What I learned through that experience was that, if something isn’t working, I need to look elsewhere. I’ve shopped around a lot for a treatment that works for me, and ultimately have come to the conclusion that I’m the best judge of whether something is working or not. Now I’m happy with my treatment, but it was definitely a process of trial and error.
I hear comments a lot about whether or not mental illness is real along with how there really isn’t a test for it, etc.
My response to people is that research of the brain is still very young.
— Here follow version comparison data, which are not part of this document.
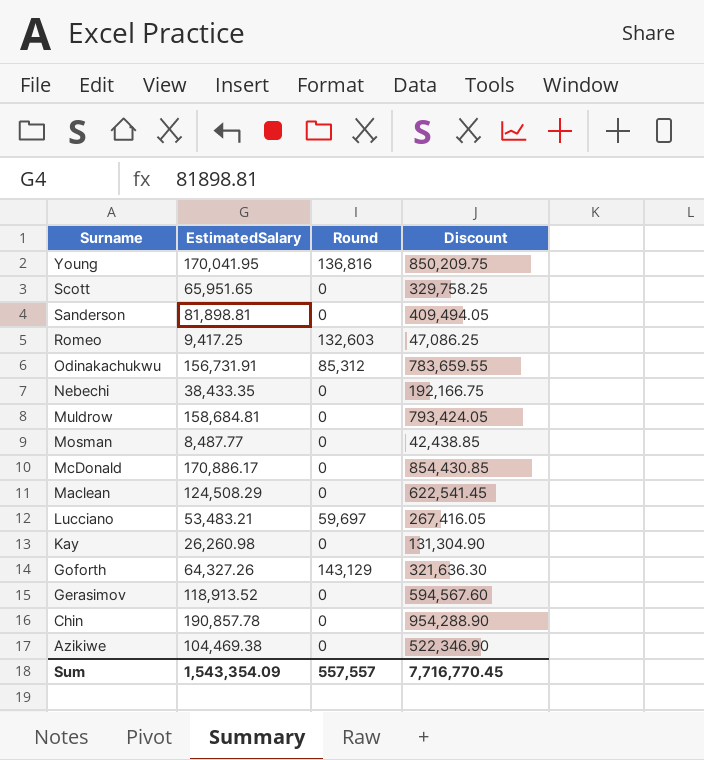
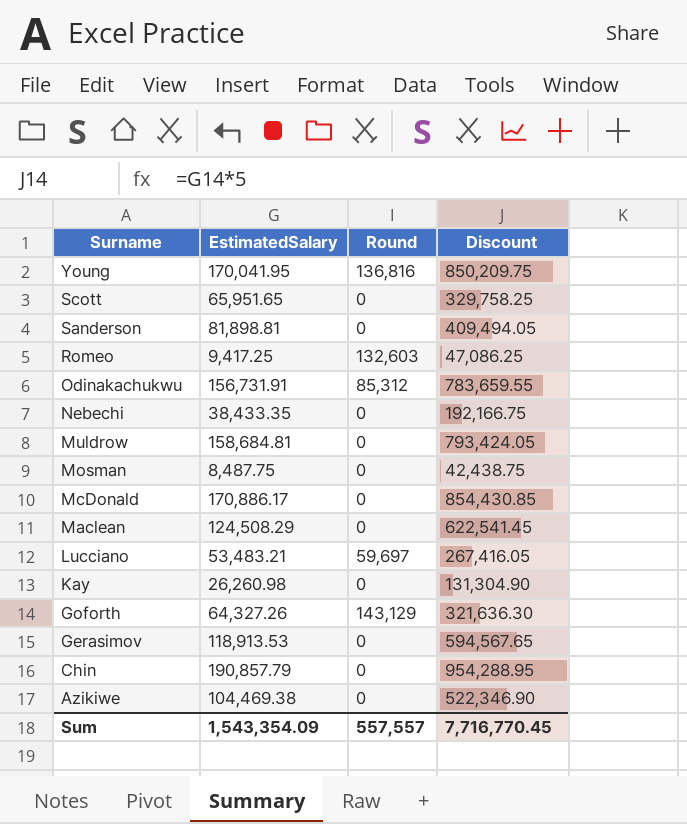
Mosman | EstimatedSalary: 8,487.77 -> 8,487.75
Mosman | Discount: 42,438.85 -> 42,438.75
Gerasimov | EstimatedSalary: 118,913.52 -> 118,913.53
Gerasimov | Discount: 594,567.60 -> 594,567.65
Chin | EstimatedSalary: 190,857.78 -> 190,857.79
Chin | Discount: 954,288.90 -> 954,288.95

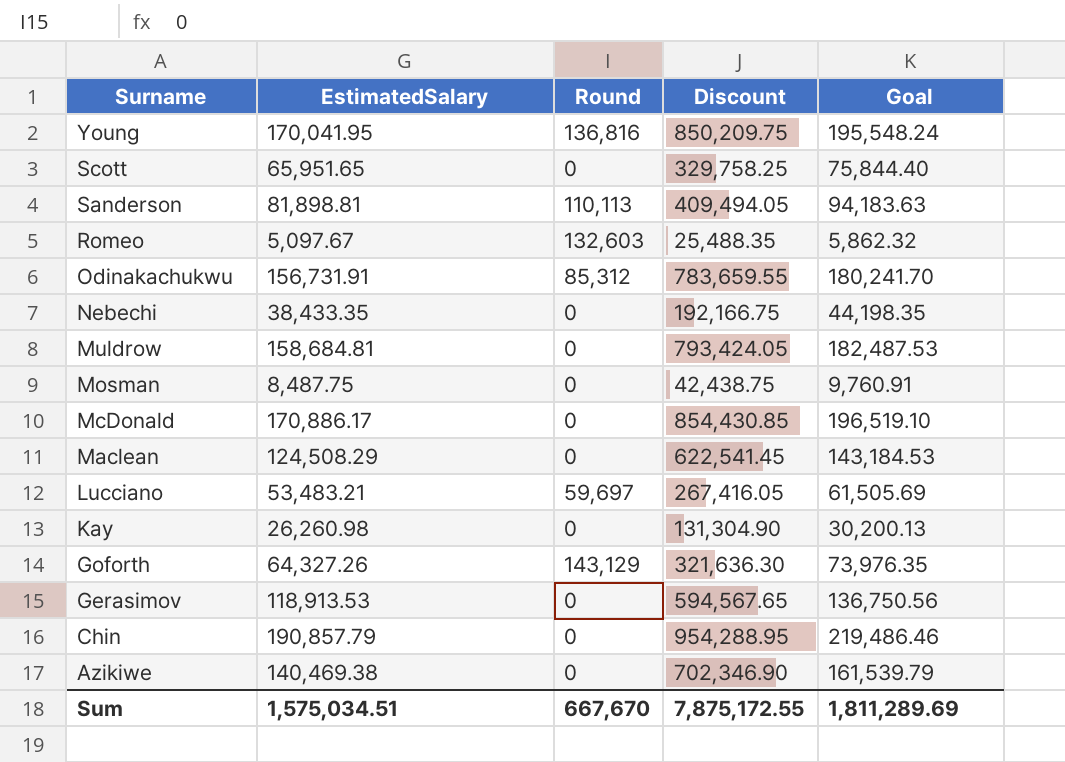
column Goal | formula: none -> [EstimatedSalary] * 1.15
Sanderson | Round: 0 -> 110,113
Romeo | EstimatedSalary: 9,417.25 -> 5,097.67
Romeo | Discount: 47,086.25 -> 25,488.35
Azikiwe | EstimatedSalary: 104,469.38 -> 140,469.38
Azikiwe | Discount: 522,346.90 -> 702,346.90
Sum | EstimatedSalary: 1,543,354.09 -> 1,575,034.51
Sum | Round: 557,557 -> 667,670
Sum | Discount: 7,716,770.45 -> 7,875,172.55

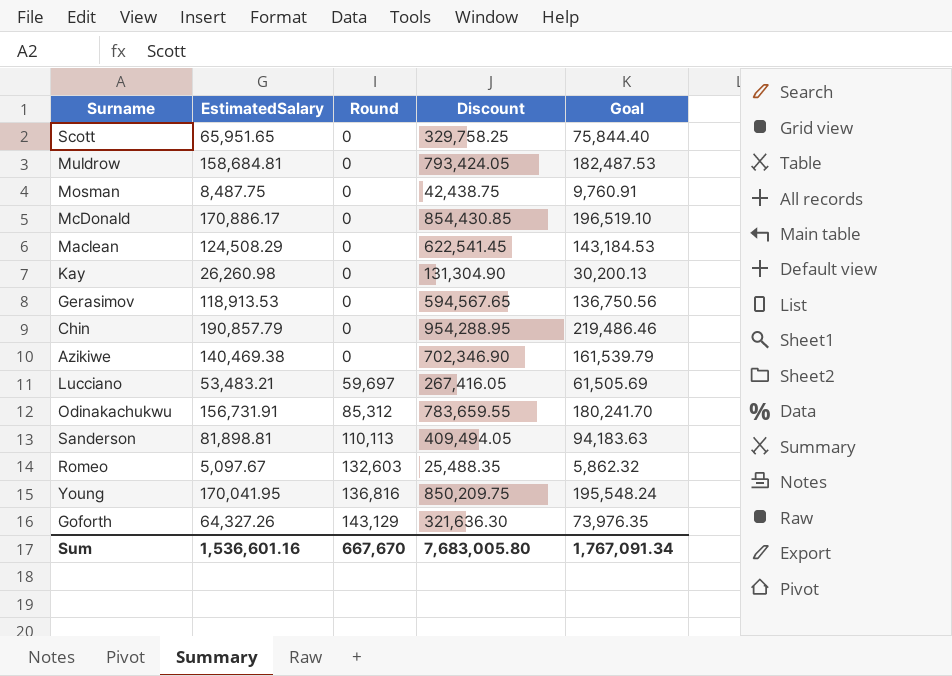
row order: Surname descending -> Round ascending
row Nebechi: 38,433.35 | 0 | 192,166.75 | 44,198.35 -> none
Sum | EstimatedSalary: 1,575,034.51 -> 1,536,601.16
Sum | Discount: 7,875,172.55 -> 7,683,005.80
Sum | Goal: 1,811,289.69 -> 1,767,091.34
The brain is a very complex organ, but it is an organ like all other organs in our body. Our liver, pancreas, lungs etc. can have something happen to them. Many years ago there were no tests for diabetes, cancer, heart disease and many other health related issues. It was all based on symtpoms. I feel as research on the brain continues, there will eventually be tests to determine what part of your brain is affected and more effective and speedy treatments available. Hopefullly there will be more treatments available for all brain disorders.
Because it’s not visible like a broken arm or a wheelchair, doesn’t mean it’s not real.
Thanks so much for your response. I’m really hopeful that there will be a test for bipolar disorder in the future. I think we’re dealing here with a very specific brain disorder that there will likely be a test for. I guess what I was trying to get at is that, as you say, even though we don’t have one yet, that doesn’t mean it isn’t real. I also think that even if we never find one, it doesn’t mean it isn’t real. That may apply more to things like borderline personality disorder, but if it does end up in that category (though I don’t think it will), it will still be something we can call “real.”
Maybe the term ‘mental illness’ isn’t correct in its current usage. Personal or private perception whether it alines itself to the accepted definitions or not, for me would be a better discription.
In another post you mentioned how you can see a number of different personality traits being prominent at different times of the cycle, and I also find that this way of understanding what is going on inside my head is an easier style to get a handle on it myself. Yes I suppose that there is a certain amount of externalising, but also with the admittance of internalising as well by admitting that it is my head, or atleast the self beliefs that come from it that change. The external part for me would include the way that I react to the outside stimuli while the internal wool seems to be water logged.
So in agreeance with your synthesis, yes mental ilness in itself exists, but to group the various manifestations of it into a defined grouping to me is not only wrong, but short-sighted as well.
Thanks, Jeffrey. That’s a great point. I plan to have further installments in this series that deal with questions of how mentally illness is divided up, and also whether or not “illness” is the right term.